Before and after images:
*-*-*
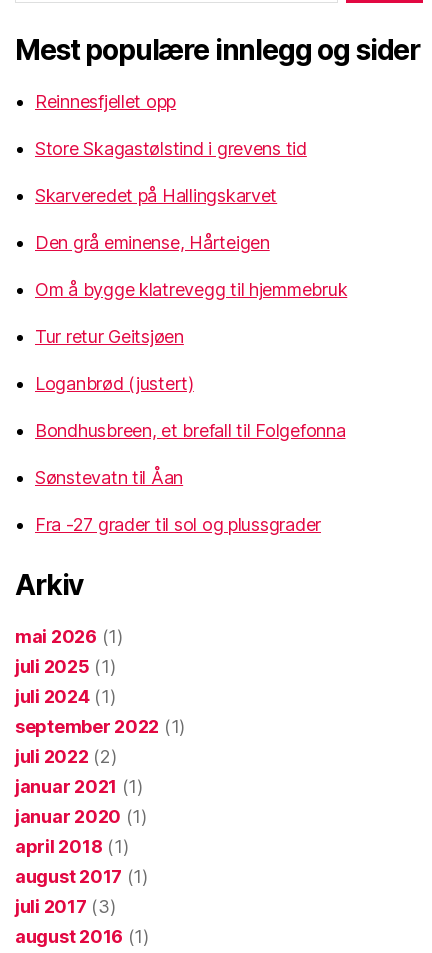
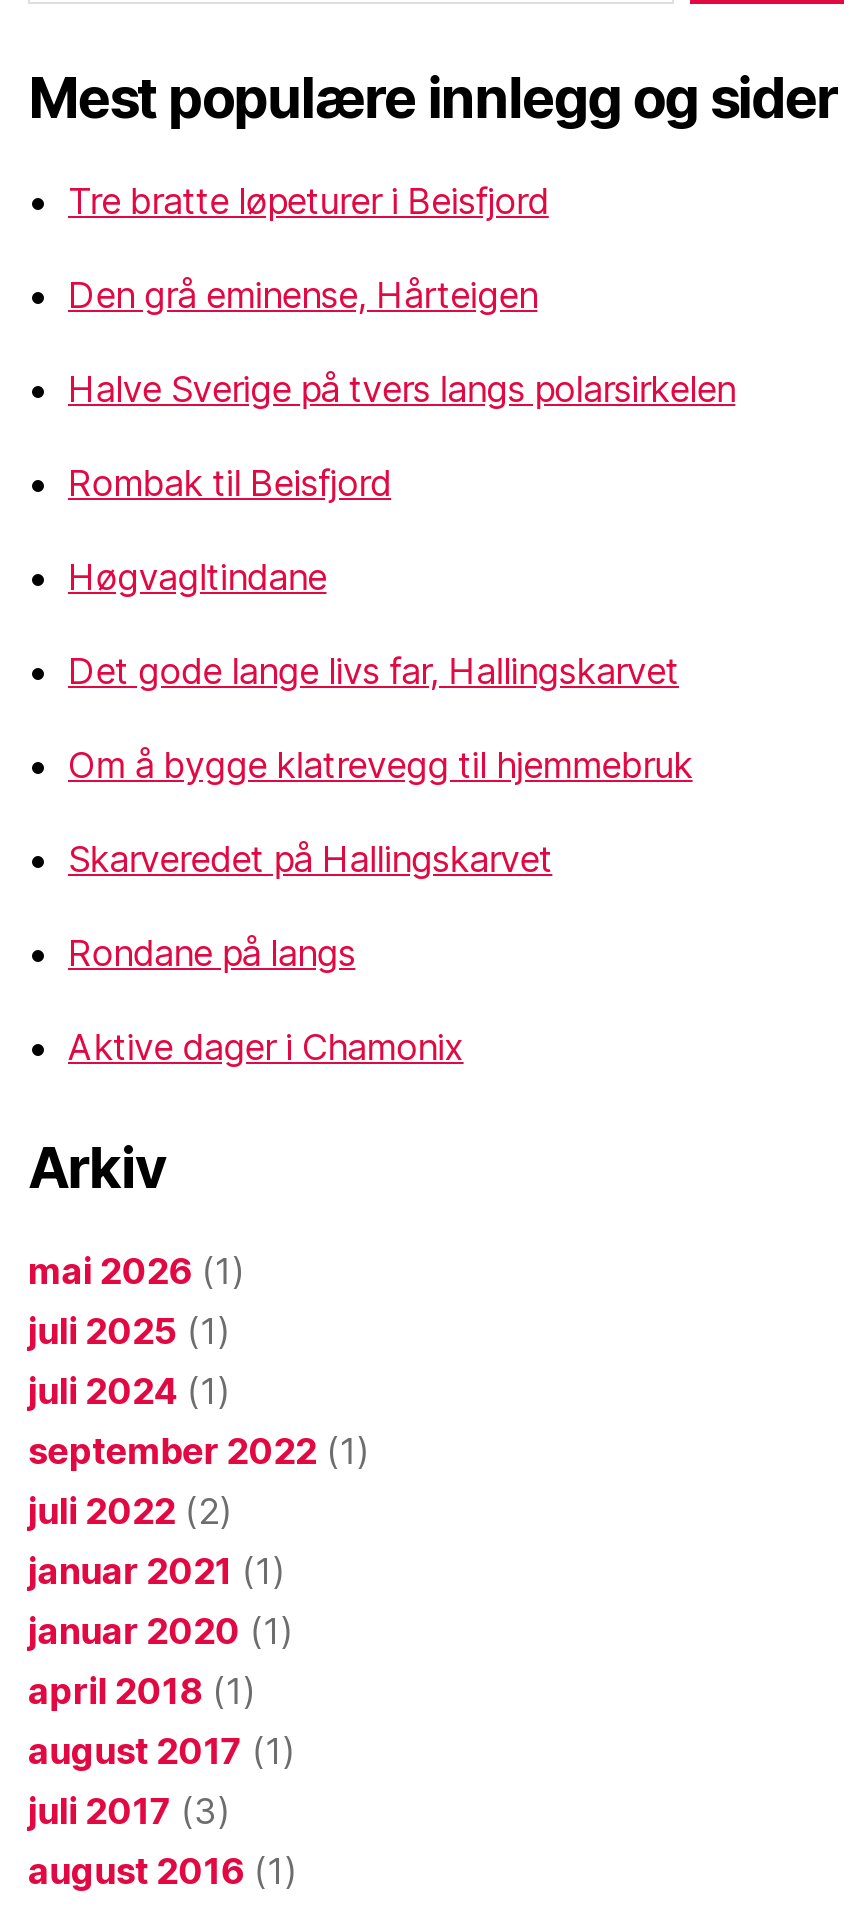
- Reinnesfjellet opp
- Store Skagastølstind i grevens tid
+ Tre bratte løpeturer i Beisfjord
+ Halve Sverige på tvers langs polarsirkelen
+ Rombak til Beisfjord
+ Høgvagltindane
+ Det gode lange livs far, Hallingskarvet

moved down: Skarveredet på Hallingskarvet

moved up: Den grå eminense, Hårteigen | Om å bygge klatrevegg til hjemmebruk

- Tur retur Geitsjøen
- Loganbrød (justert)
- Bondhusbreen, et brefall til Folgefonna
- Sønstevatn til Åan
- Fra -27 grader til sol og plussgrader
+ Rondane på langs
+ Aktive dager i Chamonix
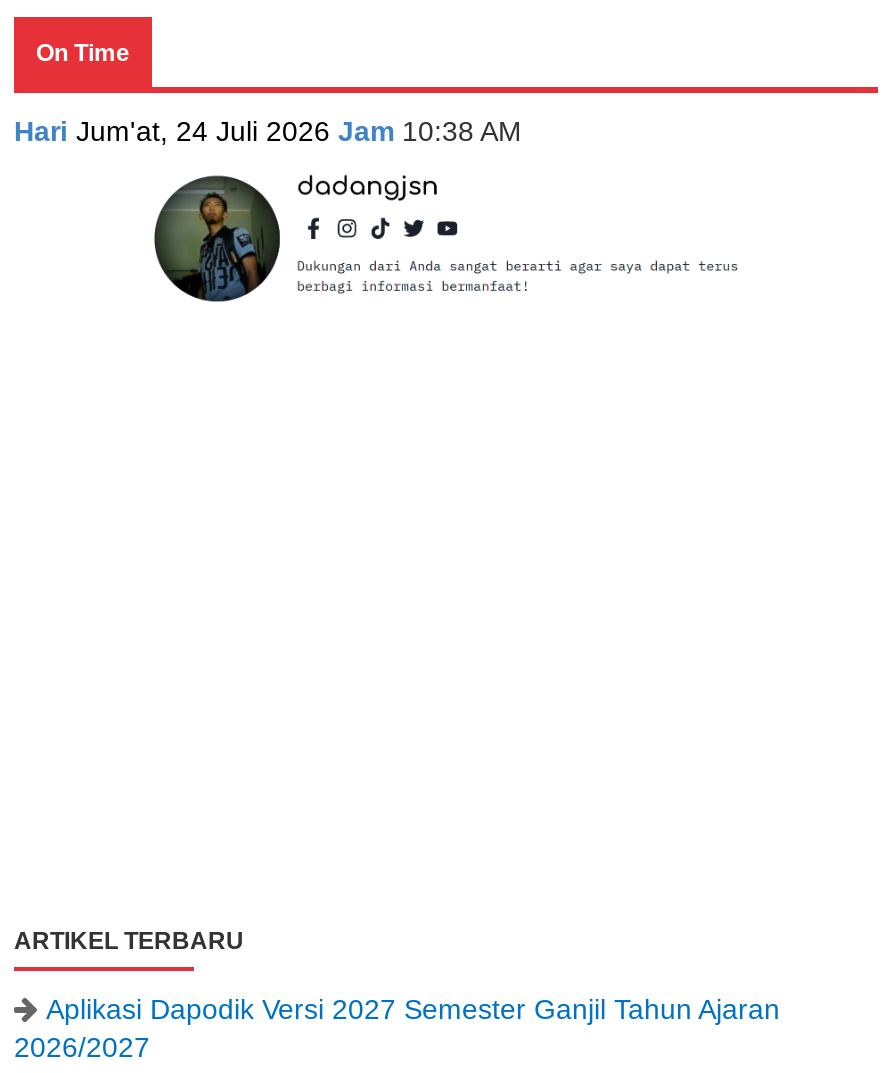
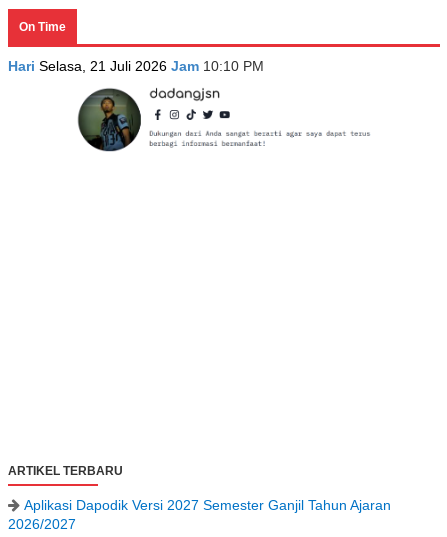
- Hari Jum'at, 24 Juli 2026 Jam 10:38 AM
+ Hari Selasa, 21 Juli 2026 Jam 10:10 PM
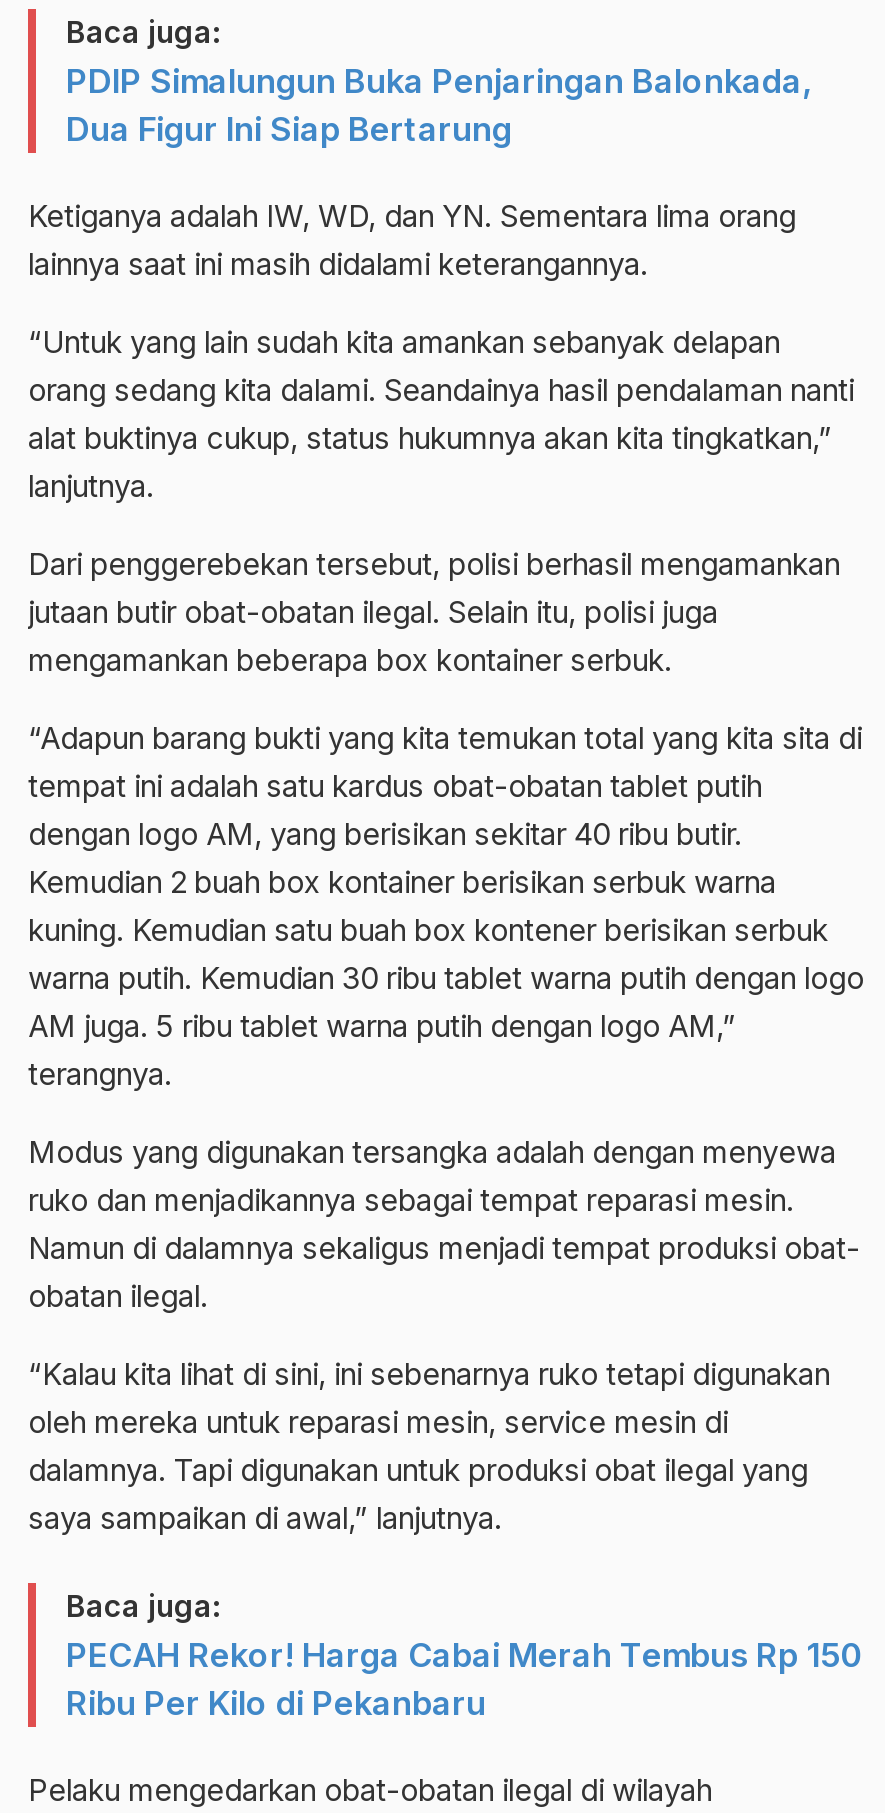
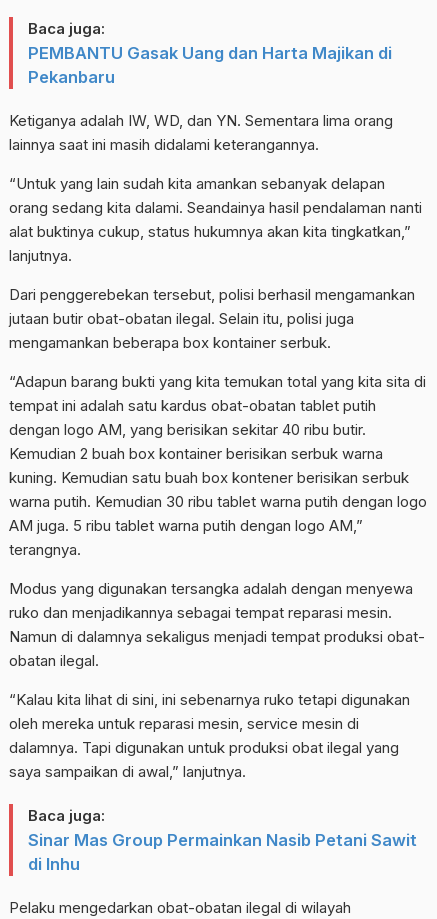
- PDIP Simalungun Buka Penjaringan Balonkada,
- Dua Figur Ini Siap Bertarung
+ PEMBANTU Gasak Uang dan Harta Majikan di
+ Pekanbaru

- PECAH Rekor! Harga Cabai Merah Tembus Rp 150
- Ribu Per Kilo di Pekanbaru
+ Sinar Mas Group Permainkan Nasib Petani Sawit
+ di Inhu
*-*-*
▶ **Task**: Only the lines from where the data begins to the line with "moved down: Skarveredet på Hallingskarvet", both of them included, should be reproduced word for word; no pictures.

▶ **Result**:
- Reinnesfjellet opp
- Store Skagastølstind i grevens tid
+ Tre bratte løpeturer i Beisfjord
+ Halve Sverige på tvers langs polarsirkelen
+ Rombak til Beisfjord
+ Høgvagltindane
+ Det gode lange livs far, Hallingskarvet

moved down: Skarveredet på Hallingskarvet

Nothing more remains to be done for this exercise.